Records provided:

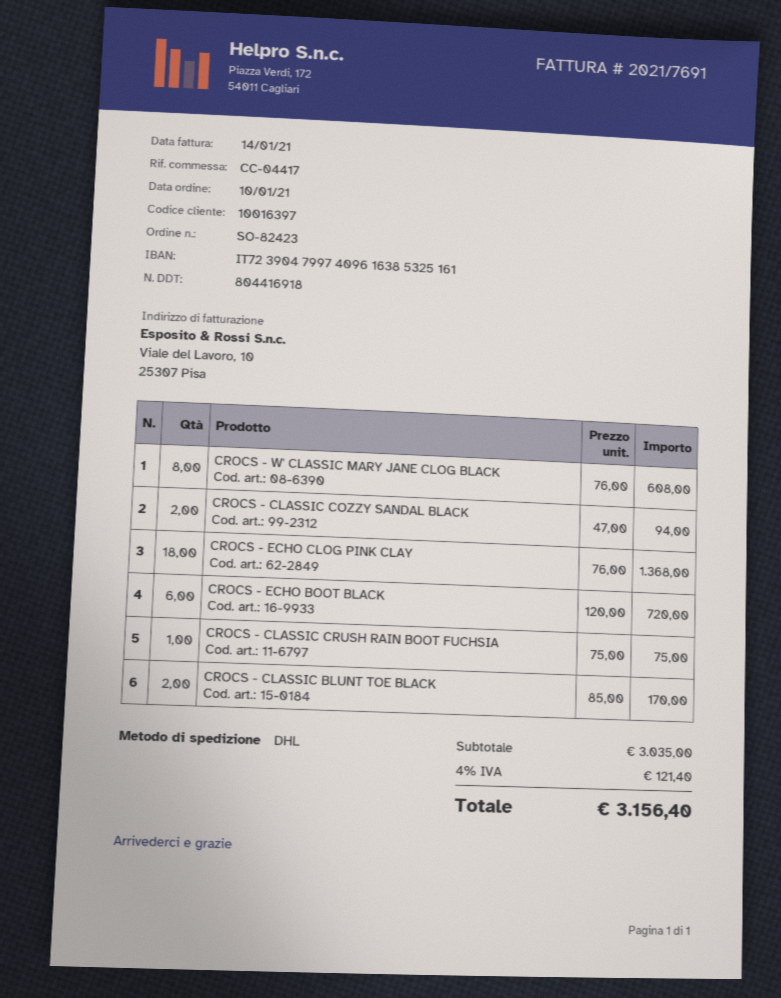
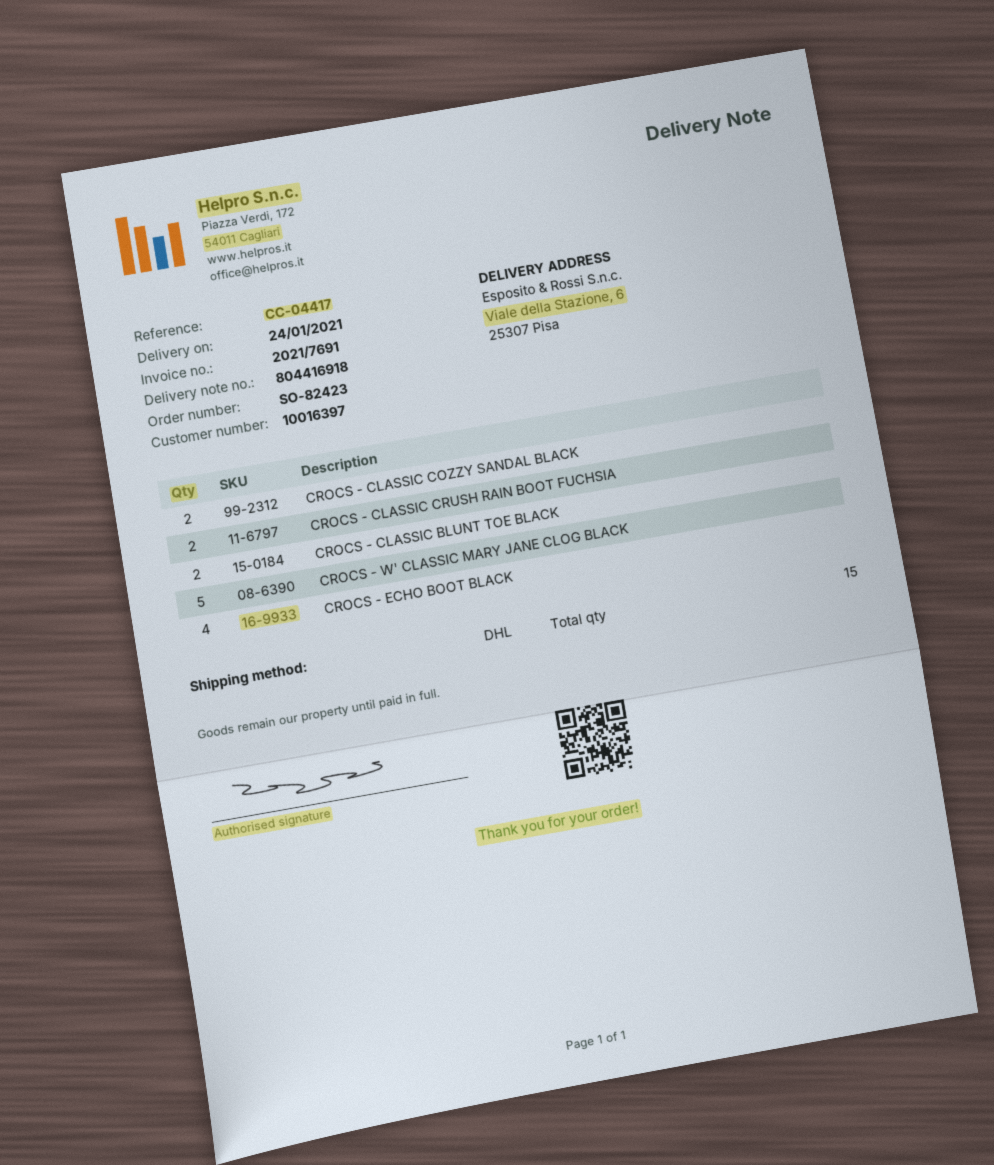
CROCS - W' CLASSIC MARY JANE CLOG BLACK: 8 -> 5
CROCS - ECHO CLOG PINK CLAY: 18 -> none
CROCS - ECHO BOOT BLACK: 6 -> 4
CROCS - CLASSIC CRUSH RAIN BOOT FUCHSIA: 1 -> 2

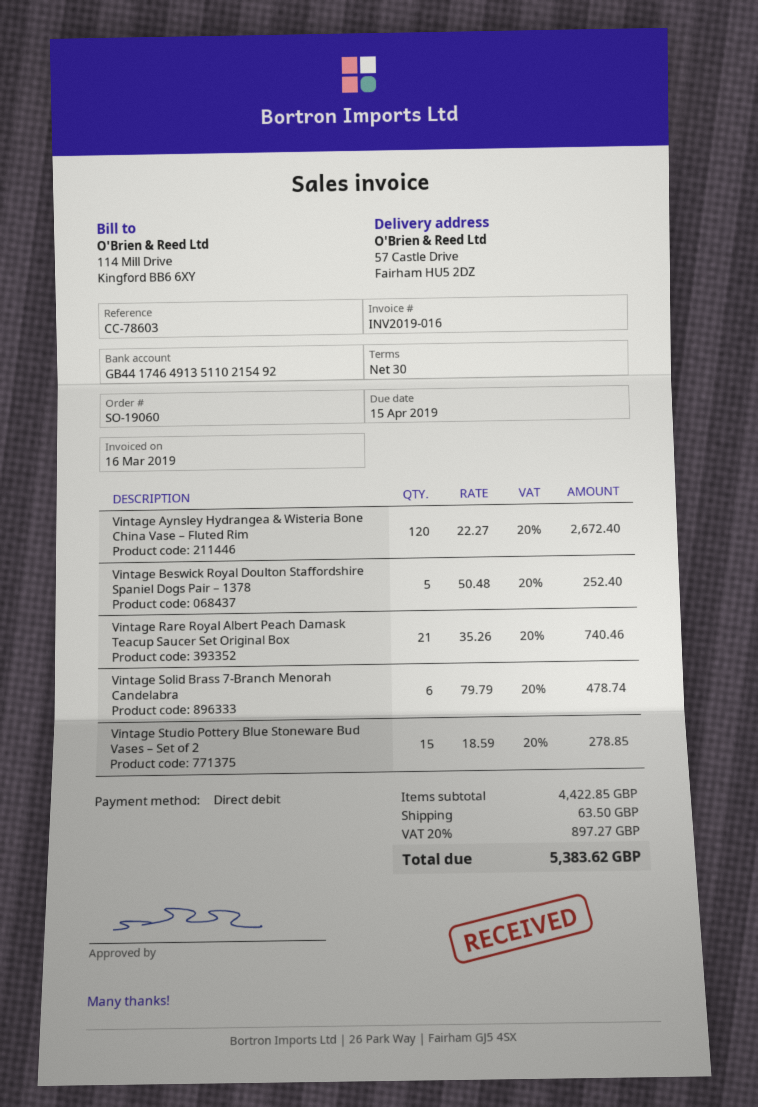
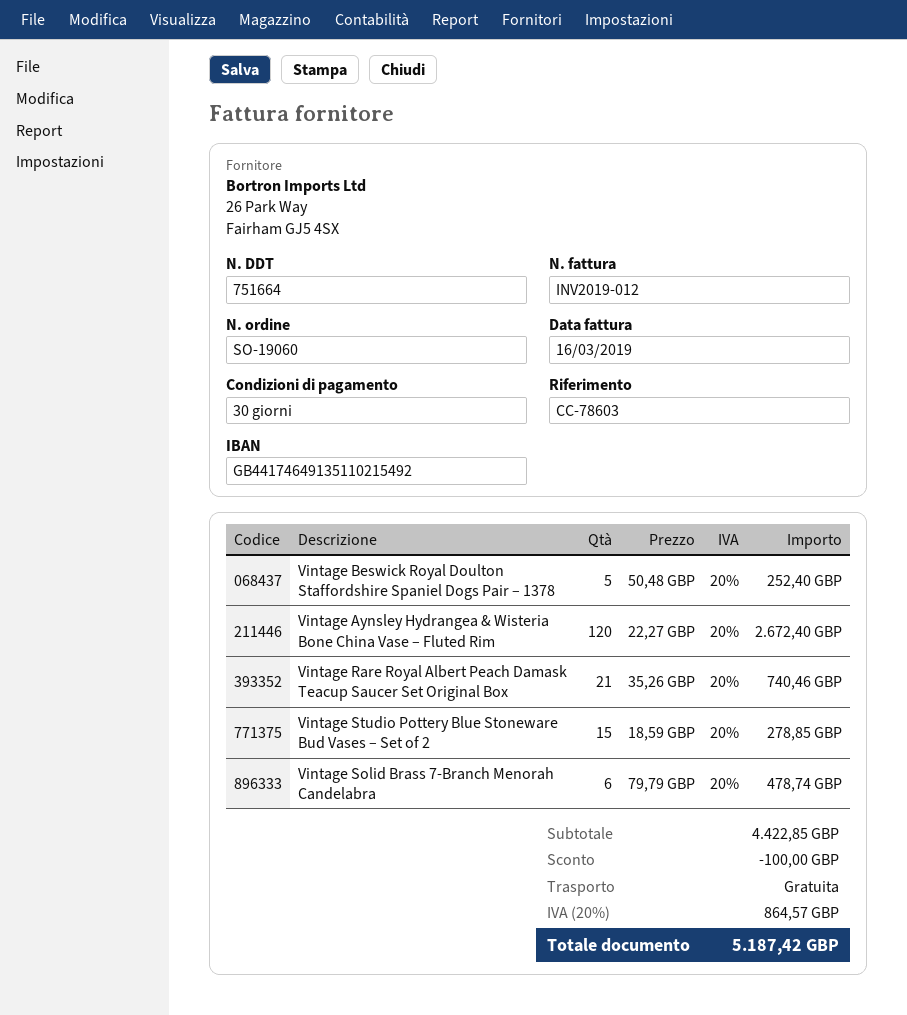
invoice number: INV2019-016 -> INV2019-012
discount: none -> 100.00
shipping: 63.50 -> 0.00
tax: 20% = 897.27 -> 20% = 864.57
total: 5383.62 -> 5187.42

Required action: Leaving every picture out, write out exactly the lines from the beginning of the listing above to the line with "shipping: 63.50 -> 0.00", inclusive.

Response to this task:
CROCS - W' CLASSIC MARY JANE CLOG BLACK: 8 -> 5
CROCS - ECHO CLOG PINK CLAY: 18 -> none
CROCS - ECHO BOOT BLACK: 6 -> 4
CROCS - CLASSIC CRUSH RAIN BOOT FUCHSIA: 1 -> 2

invoice number: INV2019-016 -> INV2019-012
discount: none -> 100.00
shipping: 63.50 -> 0.00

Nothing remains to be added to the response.